● YOUR GOAL
For the material that follows, return exactly the lines from the one with "[66,1246,384,1262] [66,1266,316,1281] //" through the one with "[354,324,374,332] EBS ->", both ends included.

● INPUT DATA
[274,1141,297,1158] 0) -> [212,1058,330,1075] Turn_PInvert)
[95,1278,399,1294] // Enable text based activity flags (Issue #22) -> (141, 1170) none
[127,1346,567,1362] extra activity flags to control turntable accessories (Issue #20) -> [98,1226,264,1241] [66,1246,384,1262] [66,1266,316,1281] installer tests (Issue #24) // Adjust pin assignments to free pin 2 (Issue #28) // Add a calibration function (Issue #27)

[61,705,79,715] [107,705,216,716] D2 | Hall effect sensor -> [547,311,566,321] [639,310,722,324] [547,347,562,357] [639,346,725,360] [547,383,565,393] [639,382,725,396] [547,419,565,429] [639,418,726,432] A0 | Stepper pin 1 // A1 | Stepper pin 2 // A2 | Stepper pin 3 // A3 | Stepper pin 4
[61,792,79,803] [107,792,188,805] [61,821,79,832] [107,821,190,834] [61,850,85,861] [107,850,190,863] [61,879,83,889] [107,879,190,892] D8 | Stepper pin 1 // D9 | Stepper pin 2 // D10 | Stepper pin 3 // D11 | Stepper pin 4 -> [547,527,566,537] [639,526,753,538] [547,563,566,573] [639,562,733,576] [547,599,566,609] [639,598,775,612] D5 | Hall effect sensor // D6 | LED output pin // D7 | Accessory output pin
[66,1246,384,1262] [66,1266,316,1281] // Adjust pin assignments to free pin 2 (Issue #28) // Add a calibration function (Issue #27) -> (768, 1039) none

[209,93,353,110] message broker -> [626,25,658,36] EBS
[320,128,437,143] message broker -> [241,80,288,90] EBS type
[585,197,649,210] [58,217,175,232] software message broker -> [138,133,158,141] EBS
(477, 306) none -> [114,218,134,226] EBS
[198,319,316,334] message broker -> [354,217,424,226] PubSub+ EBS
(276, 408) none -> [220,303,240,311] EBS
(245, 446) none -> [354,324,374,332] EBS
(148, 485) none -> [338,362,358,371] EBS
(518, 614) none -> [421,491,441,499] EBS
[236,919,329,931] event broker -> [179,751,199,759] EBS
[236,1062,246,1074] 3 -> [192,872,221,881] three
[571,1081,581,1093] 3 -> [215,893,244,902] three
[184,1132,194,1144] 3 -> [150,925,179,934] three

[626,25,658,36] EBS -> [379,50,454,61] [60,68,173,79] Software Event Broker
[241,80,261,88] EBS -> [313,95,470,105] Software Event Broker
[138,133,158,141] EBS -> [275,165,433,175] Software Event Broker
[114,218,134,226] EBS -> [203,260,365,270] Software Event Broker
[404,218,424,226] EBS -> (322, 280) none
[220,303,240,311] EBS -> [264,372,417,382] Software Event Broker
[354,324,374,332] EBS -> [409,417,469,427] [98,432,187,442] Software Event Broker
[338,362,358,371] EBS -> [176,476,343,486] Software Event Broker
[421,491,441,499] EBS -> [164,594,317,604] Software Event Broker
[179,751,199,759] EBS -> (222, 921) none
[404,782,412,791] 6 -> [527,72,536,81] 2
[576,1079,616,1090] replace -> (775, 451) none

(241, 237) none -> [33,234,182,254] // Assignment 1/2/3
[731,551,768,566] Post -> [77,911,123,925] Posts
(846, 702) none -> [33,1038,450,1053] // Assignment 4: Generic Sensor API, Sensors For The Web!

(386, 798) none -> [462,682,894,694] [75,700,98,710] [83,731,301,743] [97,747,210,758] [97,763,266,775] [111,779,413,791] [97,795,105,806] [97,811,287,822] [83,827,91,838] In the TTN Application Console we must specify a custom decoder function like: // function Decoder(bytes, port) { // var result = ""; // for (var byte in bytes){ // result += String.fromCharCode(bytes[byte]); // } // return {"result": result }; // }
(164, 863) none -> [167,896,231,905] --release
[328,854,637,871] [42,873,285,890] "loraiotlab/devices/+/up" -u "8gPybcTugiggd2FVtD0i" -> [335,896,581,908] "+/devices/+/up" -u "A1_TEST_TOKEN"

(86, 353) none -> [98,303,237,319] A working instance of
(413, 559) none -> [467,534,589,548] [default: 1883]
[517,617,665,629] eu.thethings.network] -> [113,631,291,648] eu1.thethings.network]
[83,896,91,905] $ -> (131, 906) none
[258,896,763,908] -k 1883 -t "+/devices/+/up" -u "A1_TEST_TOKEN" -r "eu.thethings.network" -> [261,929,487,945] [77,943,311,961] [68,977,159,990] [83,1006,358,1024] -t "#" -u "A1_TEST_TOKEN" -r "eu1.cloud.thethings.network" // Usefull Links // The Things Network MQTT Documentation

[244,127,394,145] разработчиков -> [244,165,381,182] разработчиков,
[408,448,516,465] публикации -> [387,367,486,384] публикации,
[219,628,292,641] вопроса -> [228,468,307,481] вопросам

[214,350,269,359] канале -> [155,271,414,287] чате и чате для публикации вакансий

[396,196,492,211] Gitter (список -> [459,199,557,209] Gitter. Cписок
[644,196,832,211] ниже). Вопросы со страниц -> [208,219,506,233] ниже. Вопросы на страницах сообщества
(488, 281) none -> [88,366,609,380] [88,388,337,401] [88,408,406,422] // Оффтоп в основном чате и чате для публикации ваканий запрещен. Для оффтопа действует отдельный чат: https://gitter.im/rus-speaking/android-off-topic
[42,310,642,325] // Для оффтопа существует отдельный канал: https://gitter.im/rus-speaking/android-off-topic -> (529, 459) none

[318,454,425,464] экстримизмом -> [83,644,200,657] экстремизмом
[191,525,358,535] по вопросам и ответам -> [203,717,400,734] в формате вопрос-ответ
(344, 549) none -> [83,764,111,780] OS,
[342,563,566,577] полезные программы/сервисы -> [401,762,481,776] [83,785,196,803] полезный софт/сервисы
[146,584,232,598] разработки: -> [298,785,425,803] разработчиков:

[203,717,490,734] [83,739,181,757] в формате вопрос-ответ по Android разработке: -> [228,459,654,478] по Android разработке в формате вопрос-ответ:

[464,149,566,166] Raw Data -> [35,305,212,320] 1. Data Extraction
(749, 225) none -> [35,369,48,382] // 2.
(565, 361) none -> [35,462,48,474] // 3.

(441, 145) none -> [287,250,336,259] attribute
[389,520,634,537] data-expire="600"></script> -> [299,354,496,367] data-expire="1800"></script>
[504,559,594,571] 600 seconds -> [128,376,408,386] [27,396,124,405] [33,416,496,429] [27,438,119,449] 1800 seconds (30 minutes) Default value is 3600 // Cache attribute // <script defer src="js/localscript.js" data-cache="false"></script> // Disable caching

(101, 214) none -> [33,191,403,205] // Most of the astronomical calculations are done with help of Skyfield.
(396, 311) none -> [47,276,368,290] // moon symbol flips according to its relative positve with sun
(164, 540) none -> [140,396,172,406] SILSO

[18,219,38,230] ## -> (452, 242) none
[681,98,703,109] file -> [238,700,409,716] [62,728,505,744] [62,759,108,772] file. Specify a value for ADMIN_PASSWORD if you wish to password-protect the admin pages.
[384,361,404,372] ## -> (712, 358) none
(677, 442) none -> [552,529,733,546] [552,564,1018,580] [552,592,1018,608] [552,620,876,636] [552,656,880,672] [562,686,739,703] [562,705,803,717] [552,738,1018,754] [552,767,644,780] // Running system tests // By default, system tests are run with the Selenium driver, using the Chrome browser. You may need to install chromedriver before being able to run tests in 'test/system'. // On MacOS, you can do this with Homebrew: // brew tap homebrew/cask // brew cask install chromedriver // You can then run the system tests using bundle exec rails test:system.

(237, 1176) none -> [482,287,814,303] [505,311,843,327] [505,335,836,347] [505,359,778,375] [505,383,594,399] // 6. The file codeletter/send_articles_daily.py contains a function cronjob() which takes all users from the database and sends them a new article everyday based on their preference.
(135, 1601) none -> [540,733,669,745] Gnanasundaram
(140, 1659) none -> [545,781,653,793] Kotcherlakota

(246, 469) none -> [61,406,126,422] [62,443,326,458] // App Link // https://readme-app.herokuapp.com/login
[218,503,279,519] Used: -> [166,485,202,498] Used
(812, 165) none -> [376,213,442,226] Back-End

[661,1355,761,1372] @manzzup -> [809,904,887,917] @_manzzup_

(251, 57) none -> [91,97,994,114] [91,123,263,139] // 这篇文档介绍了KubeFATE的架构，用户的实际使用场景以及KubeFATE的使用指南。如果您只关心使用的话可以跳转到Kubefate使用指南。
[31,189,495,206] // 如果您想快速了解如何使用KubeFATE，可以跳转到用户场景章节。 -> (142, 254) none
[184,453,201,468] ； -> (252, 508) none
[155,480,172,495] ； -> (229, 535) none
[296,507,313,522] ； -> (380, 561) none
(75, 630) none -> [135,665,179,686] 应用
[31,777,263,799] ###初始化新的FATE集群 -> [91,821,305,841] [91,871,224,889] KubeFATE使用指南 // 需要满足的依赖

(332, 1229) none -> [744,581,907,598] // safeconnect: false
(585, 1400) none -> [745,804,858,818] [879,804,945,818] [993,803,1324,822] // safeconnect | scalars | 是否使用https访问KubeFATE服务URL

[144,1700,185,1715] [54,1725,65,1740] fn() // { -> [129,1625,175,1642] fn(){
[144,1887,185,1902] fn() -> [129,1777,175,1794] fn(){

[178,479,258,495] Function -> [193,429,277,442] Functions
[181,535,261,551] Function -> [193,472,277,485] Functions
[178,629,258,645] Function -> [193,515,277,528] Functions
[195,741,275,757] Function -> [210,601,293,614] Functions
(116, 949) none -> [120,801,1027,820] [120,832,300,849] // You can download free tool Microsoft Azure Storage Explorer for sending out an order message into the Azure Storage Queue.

● RESPONSE TO THIS EXERCISE
[66,1246,384,1262] [66,1266,316,1281] // Adjust pin assignments to free pin 2 (Issue #28) // Add a calibration function (Issue #27) -> (768, 1039) none

[209,93,353,110] message broker -> [626,25,658,36] EBS
[320,128,437,143] message broker -> [241,80,288,90] EBS type
[585,197,649,210] [58,217,175,232] software message broker -> [138,133,158,141] EBS
(477, 306) none -> [114,218,134,226] EBS
[198,319,316,334] message broker -> [354,217,424,226] PubSub+ EBS
(276, 408) none -> [220,303,240,311] EBS
(245, 446) none -> [354,324,374,332] EBS
(148, 485) none -> [338,362,358,371] EBS
(518, 614) none -> [421,491,441,499] EBS
[236,919,329,931] event broker -> [179,751,199,759] EBS
[236,1062,246,1074] 3 -> [192,872,221,881] three
[571,1081,581,1093] 3 -> [215,893,244,902] three
[184,1132,194,1144] 3 -> [150,925,179,934] three

[626,25,658,36] EBS -> [379,50,454,61] [60,68,173,79] Software Event Broker
[241,80,261,88] EBS -> [313,95,470,105] Software Event Broker
[138,133,158,141] EBS -> [275,165,433,175] Software Event Broker
[114,218,134,226] EBS -> [203,260,365,270] Software Event Broker
[404,218,424,226] EBS -> (322, 280) none
[220,303,240,311] EBS -> [264,372,417,382] Software Event Broker
[354,324,374,332] EBS -> [409,417,469,427] [98,432,187,442] Software Event Broker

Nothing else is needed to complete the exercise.